Многим школьным преподавателям был непонятен выбор Алены, всегда проявлявшей склонность к языкам. Пока Марина переходила из школы в школу без своего угла, ей приходилось переводить за собой и Алену. В одном классе девочка изучала немецкий, в другом – французский и наконец остановилась на английском. Но какая бы нулевая база ни была у нее в начале учебного года, к третьей четверти Алена догоняла своих одноклассников в знании иностранного. Маринины приятельницы, занимавшиеся с Аленой перед поступлением в театральный институт, говорили матери с дочкой в один голос:
– Ну что вы с ума сходите? Ну зачем тратить несколько лет на то, чтобы выходить из-за кулис и говорить «Кушать подано». Ну пусть она на филфак поступает. У нее там выбор богаче: хочет – переводчиком, хочет – синхронистом, хочет – в издательство. На худой конец преподавать пойдет… И всегда сыта, и независима, и не надо скакать по режиссерским постелям, чтобы роль получить.

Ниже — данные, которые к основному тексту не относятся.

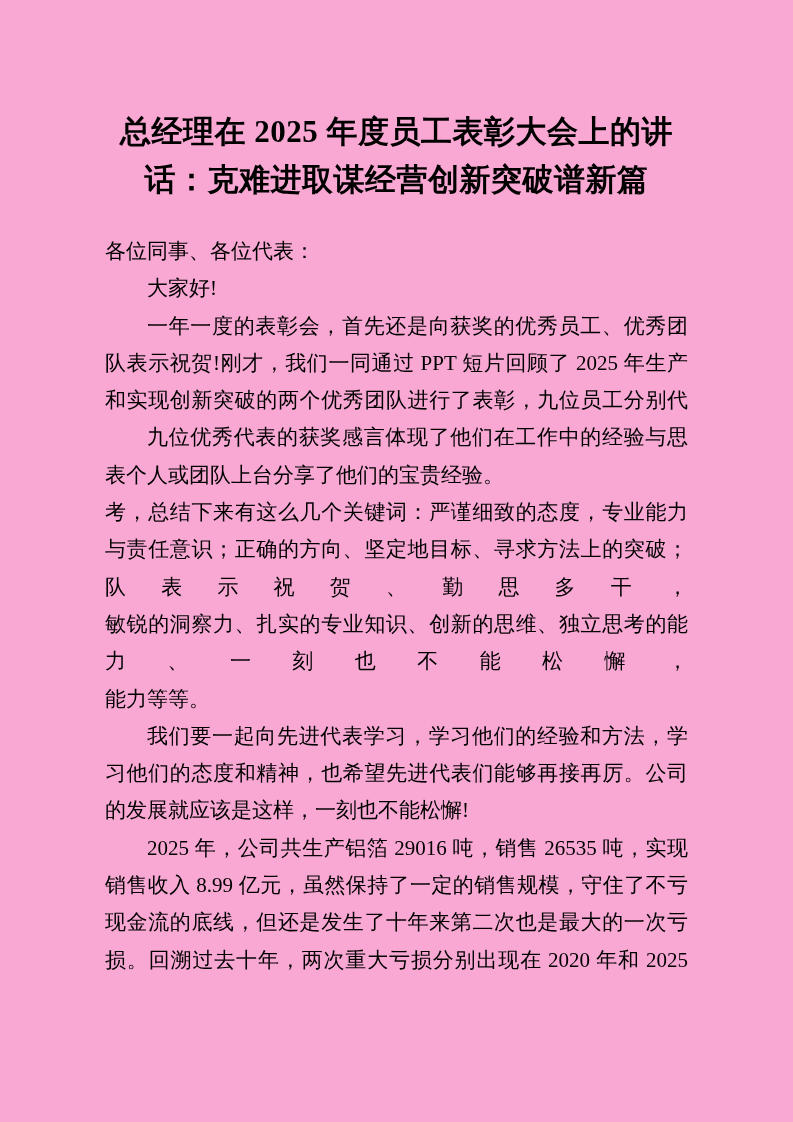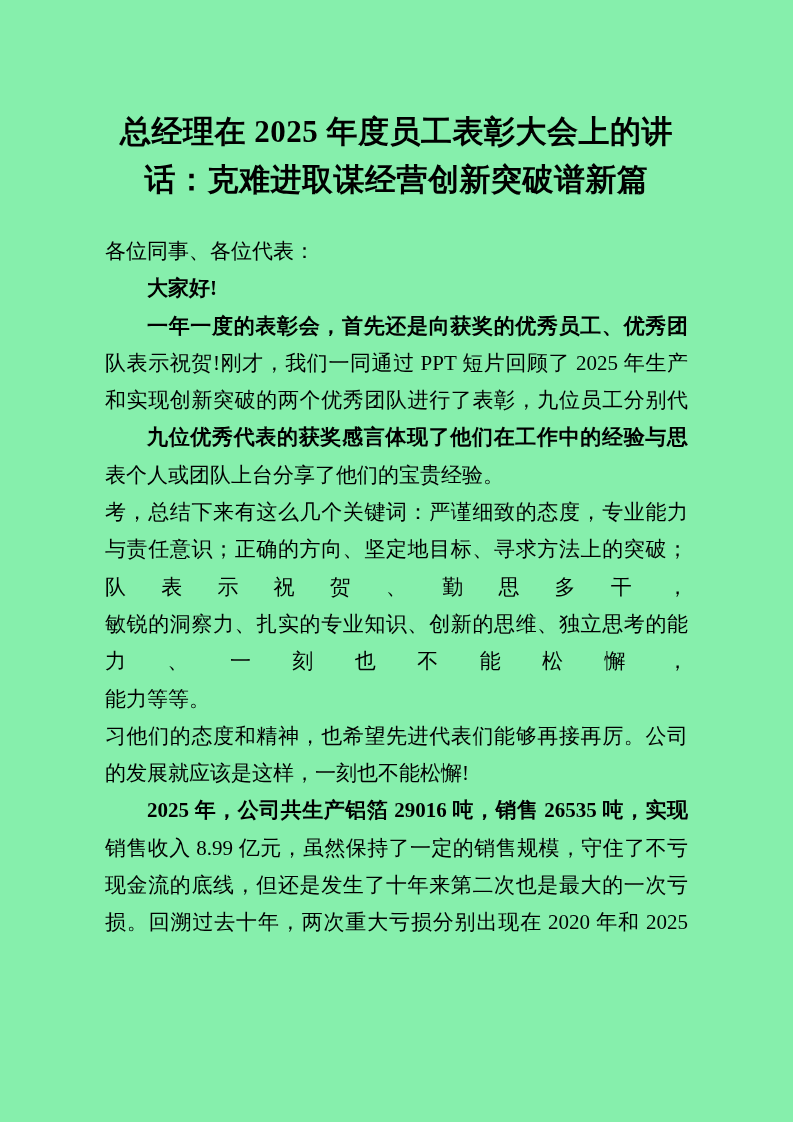"总经理在 2025 年度员工表彰大会上的讲" .page { background: #86efac -> #f9a8d4 }
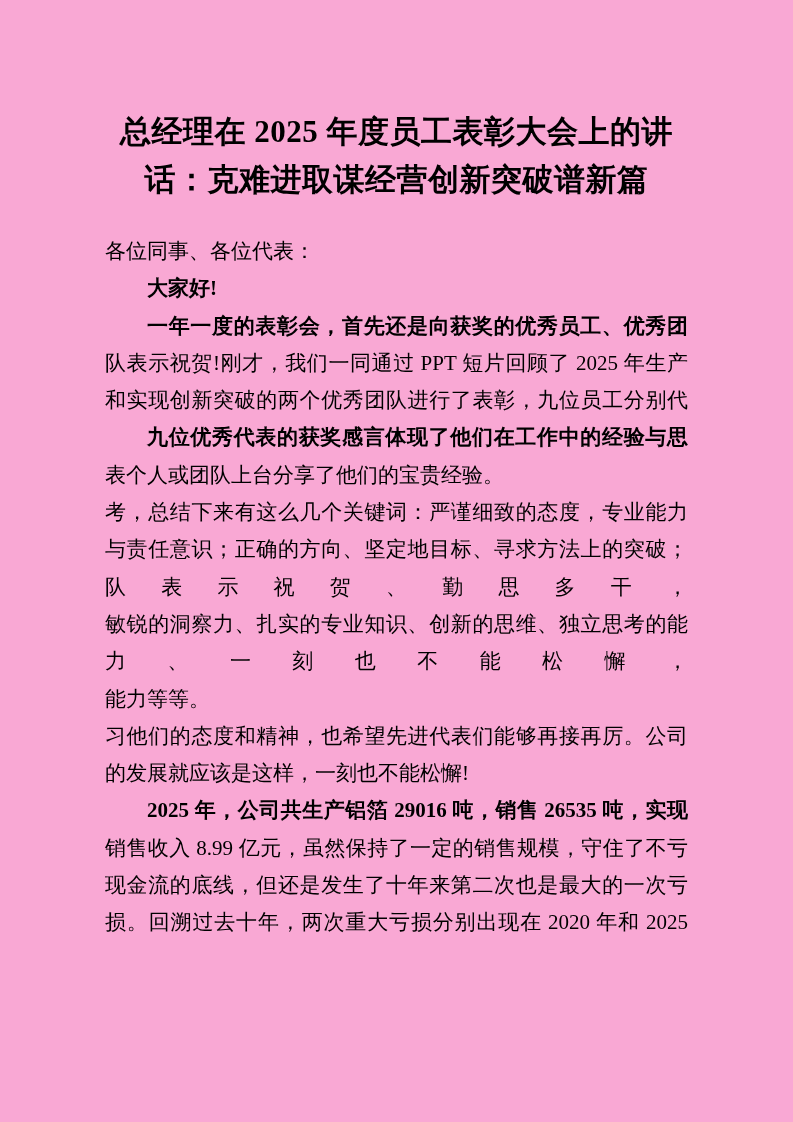"大家好!" .ln.first { font-weight: bold -> none }
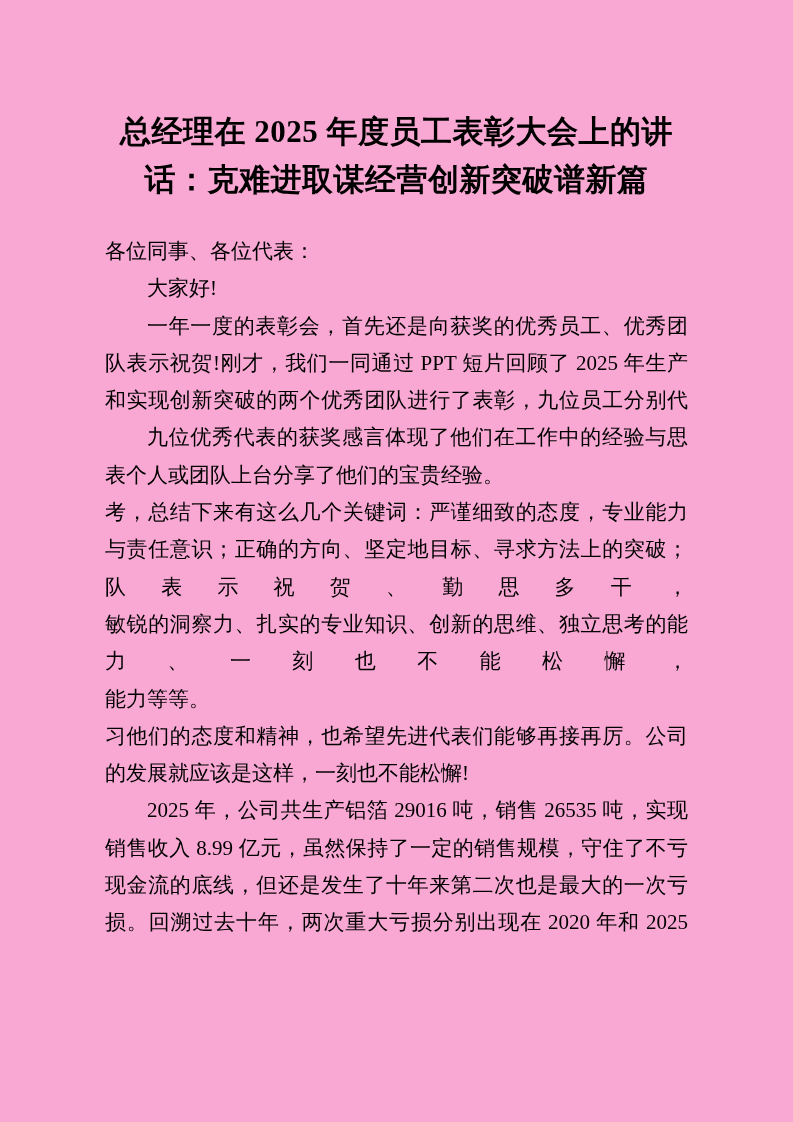"我们要一起向先进代表学习，学习他们的经验和方法，学" div.ln { html: none -> <div>我们要一起向先进代表学习，学习他们的经验和方法，学</div> }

Марина понимала, что на выбор дочери повлияло ее собственное увлечение театром, и испытывала чувство вины. Ведь как ни крути, но все наши проблемы, успехи, комплексы и несчастья питаются одним источником – взаимоотношениями с матерью.
Марина боялась вмешиваться. А вдруг у Алены где-нибудь что-нибудь проклюнется? Если же она решит бросить театральный институт и выберет что-то другое, пусть это будет только ее решением.
Она обрадовалась, когда увидела репортаж своей дочери, опубликованный на чужом языке: надо же было уехать к этому «коневоду», чтобы наконец понять, к чему тянется душа! Тем не менее когда Алена прислала письмо, спрашивая, стоит ли ей переводиться на факультет журналистики или доучиться на прежнем, ответила:
Алена, цени свое время. Тебе нужен диплом. А в журналистику, насколько я могу судить, приходят люди разных профессий. Тут важно умение увидеть, заметить, оригинально подать событие и образность языка. А уж на какой базе ты это сделаешь – никого не волнует. Тебя публикуют? Публикуют. Работай.
Сама она тоже работала, подчиняясь той ноше, которую взвалила на себя, спасаясь от тоски. В этой рабочей суете ей некогда было думать об угрозах, которые она услышала в свой адрес от мачехи Ипполита. А та больше и не появлялась.
Не надеясь, что всколыхнувшиеся «ненормальные родственники» позаботятся о сыне, раз в месяц Марина регулярно относила на почту ящик с продуктами для «зятя номер один». Она не знала, какая часть содержимого достается парню. Он всегда сообщал ей: «Посылку получил, спасибо».
Ей казалось, что ритм ее жизни наладился и ей теперь остается только приноровиться к нему и плыть по течению. Но ее ожидали перемены.
Они пришли с очередным письмом дочери:
Мам, привет. Напиши мне подробнее, какие витамины ты пила во время беременности, а то здешние врачи дают мне взаимоисключающие советы. Мамуля, я беременна. Скоро узнаю, мальчик или девочка. Папа говорил, что ты стала крутой бизнесвумен, но может быть, найдешь время, чтобы приехать к нам?